Esta anécdota es totalmente real, aunque parezca más un cuento. Es así conocí a Emmanuel Marzía y adquirí su libro «Madreselva» para mi biblioteca dedicada, con anécdota incluida. Me llevé una lección de regalo sobre el empeño y lo que significa tener ganas de progresar como escritor. «Madreselva» está ya en mi lista de lecturas pendientes; algo me dice que será una novela interesante y que habrá próxima reseña en esta web.

 

Alcorque nº 3 (1995)

Revista Alcorque, nº 3 (diciembre 1995)

Los dos primeros números de Alcorque se crearon en el aula de literatura del curso escolar 1994-1995. La experiencia de aquel curso, incluida la revista, me encanto, y volví a matricularme al año siguiente. La profesora, Consuelo Cerejido, tuvo la habilidad de plantear un curso de escritura apropiado tanto para los que veníamos del año anterior como para los nuevos.

Una de las incertidumbres era si seguiríamos adelante con la revista Alcorque. Sí, lo hicimos. Varios de los compañeros del curso pasado volvíamos a estar juntos y con ganas de continuar el proyecto.

Entonces hacía ya un par de años que conocía a Raúl Yebra y nos habíamos intercambiado varios cuentos. Nos presentó Miguel Ángel Viejo, mi mejor amigo del colegio. Nos dejamos de ver paulatinamente cuando terminamos la EGB y fuimos a parar a institutos diferentes. Cada vez nos veíamos menos, y en una de esas me presentó a Raúl.

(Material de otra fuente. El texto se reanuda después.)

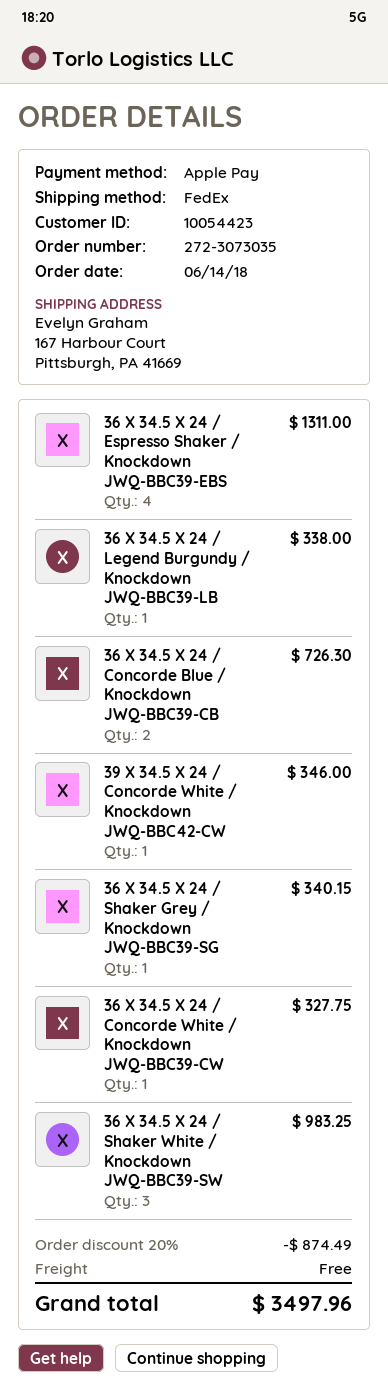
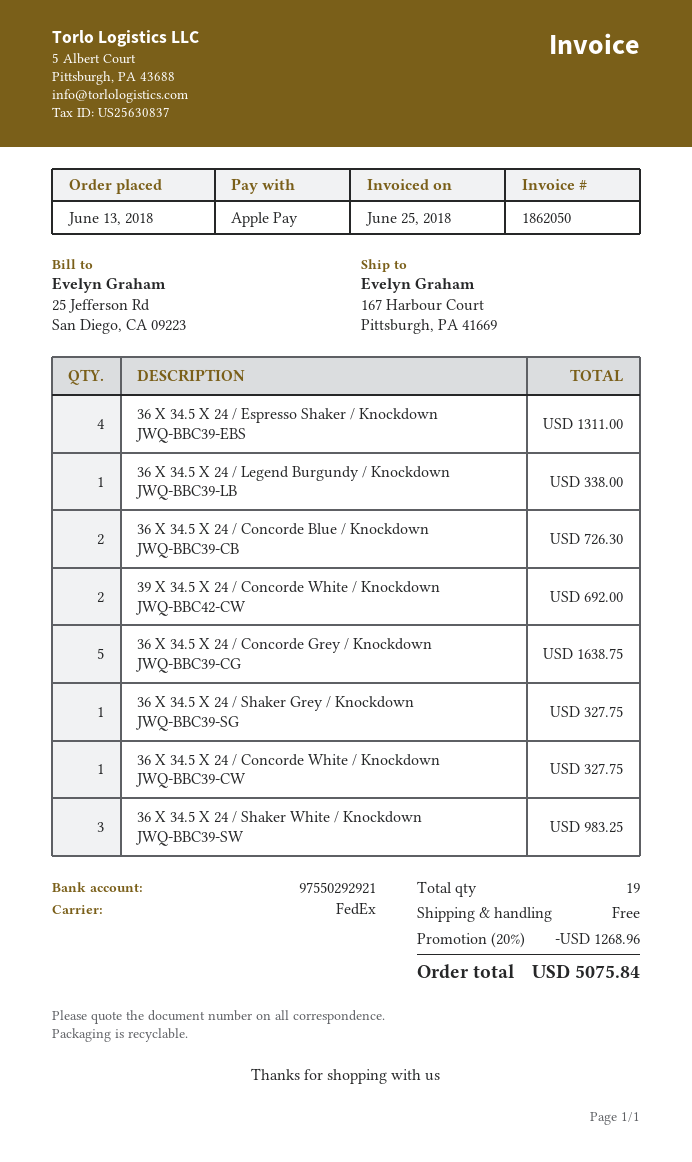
order date: 2018-06-14 -> 2018-06-13
39 X 34.5 X 24 / Concorde White / Knockdown JWQ-BBC42-CW: 1 for 346.00 -> 2 for 692.00
36 X 34.5 X 24 / Shaker Grey / Knockdown JWQ-BBC39-SG: 1 for 340.15 -> 1 for 327.75
36 X 34.5 X 24 / Concorde Grey / Knockdown JWQ-BBC39-CG: none -> 5 for 1638.75
discount: 20% = 874.49 -> 20% = 1268.96
total: 3497.96 -> 5075.84

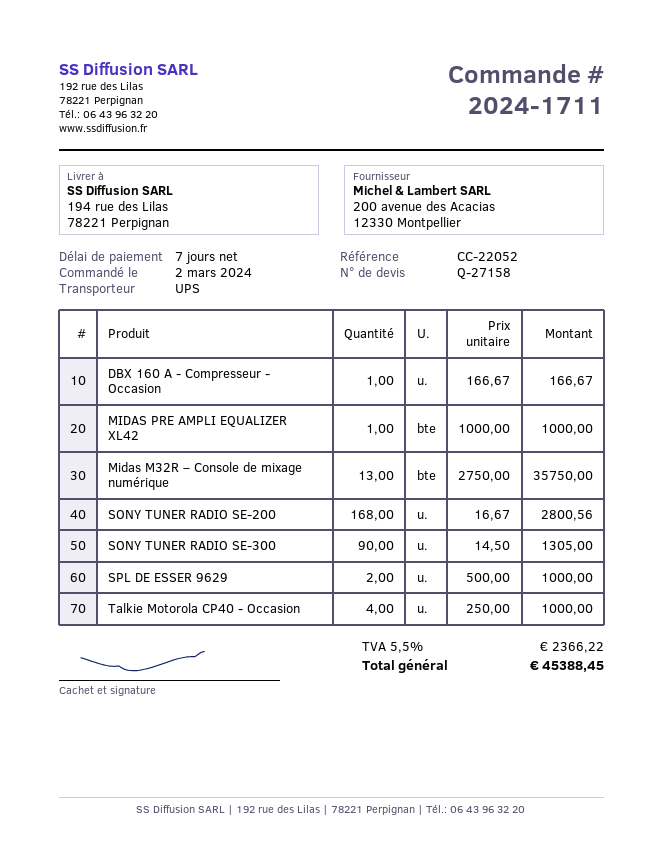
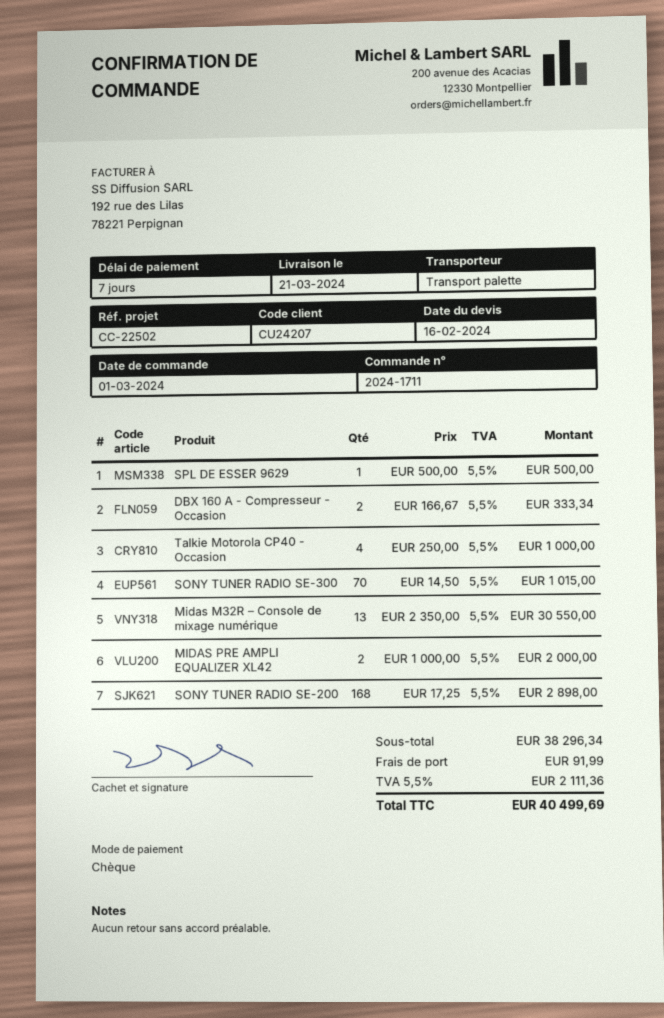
order date: 2024-03-02 -> 2024-03-01
reference: CC-22052 -> CC-22502
shipping method: UPS -> pallet freight
DBX 160 A - Compresseur - Occasion: 1 x 166.67 = 166.67 -> 2 x 166.67 = 333.34
MIDAS PRE AMPLI EQUALIZER XL42: 1 x 1000.00 = 1000.00 -> 2 x 1000.00 = 2000.00
Midas M32R – Console de mixage numérique: 13 x 2750.00 = 35750.00 -> 13 x 2350.00 = 30550.00
SONY TUNER RADIO SE-200: 168 x 16.67 = 2800.56 -> 168 x 17.25 = 2898.00
SONY TUNER RADIO SE-300: 90 x 14.50 = 1305.00 -> 70 x 14.50 = 1015.00
SPL DE ESSER 9629: 2 x 500.00 = 1000.00 -> 1 x 500.00 = 500.00
shipping: none -> 91.99
tax: 5.5% = 2366.22 -> 5.5% = 2111.36
total: 45388.45 -> 40499.69

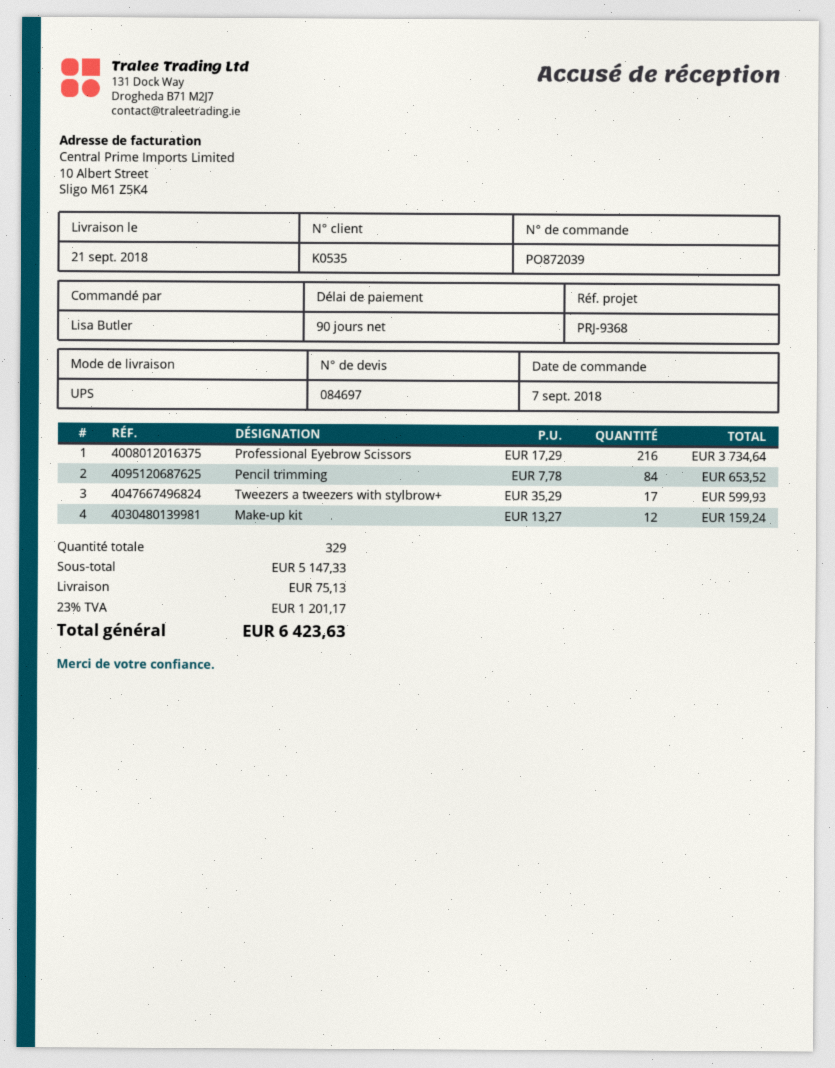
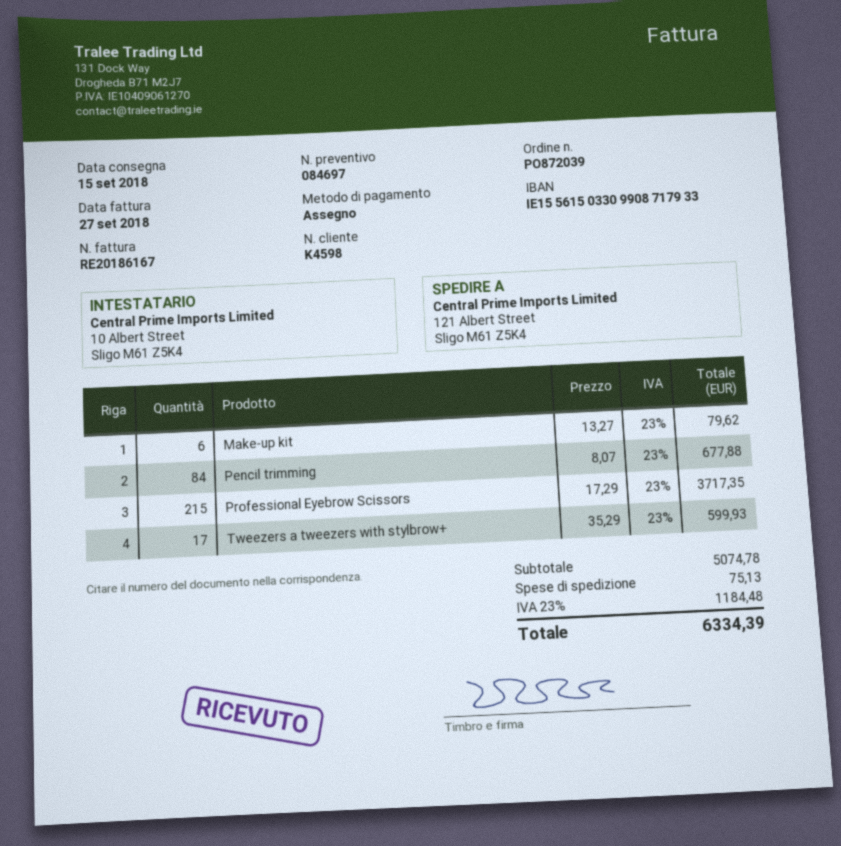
delivery date: 2018-09-21 -> 2018-09-15
customer number: K0535 -> K4598
Professional Eyebrow Scissors: 216 x 17.29 = 3734.64 -> 215 x 17.29 = 3717.35
Pencil trimming: 84 x 7.78 = 653.52 -> 84 x 8.07 = 677.88
Make-up kit: 12 x 13.27 = 159.24 -> 6 x 13.27 = 79.62
subtotal: 5147.33 -> 5074.78
tax: 23% = 1201.17 -> 23% = 1184.48
total: 6423.63 -> 6334.39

Cuando me habló de él la primera vez me dijo algo así como «Está loco y también escribe, te lo tengo que presentar». Quedamos varias veces y comprobé que su locura era en realidad una creatividad desbordada. Supongo que en algún momento le recomendé los cursos de creación literaria y, este año, Raúl también se matriculó y fuimos compañeros de clases.

«El bosque de las almas en pena» fue el relato que Raúl publicó en el número 3 de Alcorque. Yo incluí «El aroma de las estrellas», un cuento que mejoraba sin duda mis trabajos anteriores para los números 1 y 2 de la revista. Mis amigos Ana Garrido y Juan José Alcolea se decantaron por los poemas «Vértice» y «Una tarde cualquiera de otoño», respectivamente. Otros títulos de las obras allí incluidas me traen sensaciones especiales, como «Borobudul», «Relumino» o «Interior de un cuadro sin luz», y me he descubierto con cierta resistencia a continuar más allá del título por si, después de tantos años, una nueva lectura pudiera hacerles perder su magia. Existe, o debe existir, el derecho a no releer algo que nos gustó mucho tiempo atrás, igual que existe el derecho a dulcificar los recuerdos.

La genialidad de Yolanda Núñez estaba presente de nuevo. Su técnica de maquetación artesana y su habilidad para explotar las posibilidades de las fotocopiadoras se encuentran por toda la revista y, sobre todo, en las páginas centrales. Nos divertimos con las manualidades navideñas que incluimos entre todos. Aquel diciembre, antes de irnos de vacaciones, quedó lanzada. Había pasado casi un año desde el primer número de Alcorque, que vio la luz el febrero anterior. Yo, encantado de haber publicado en tres ocasiones durante aquel año de 1995 gracias a la revista y a la Universidad Popular de Alcorcón.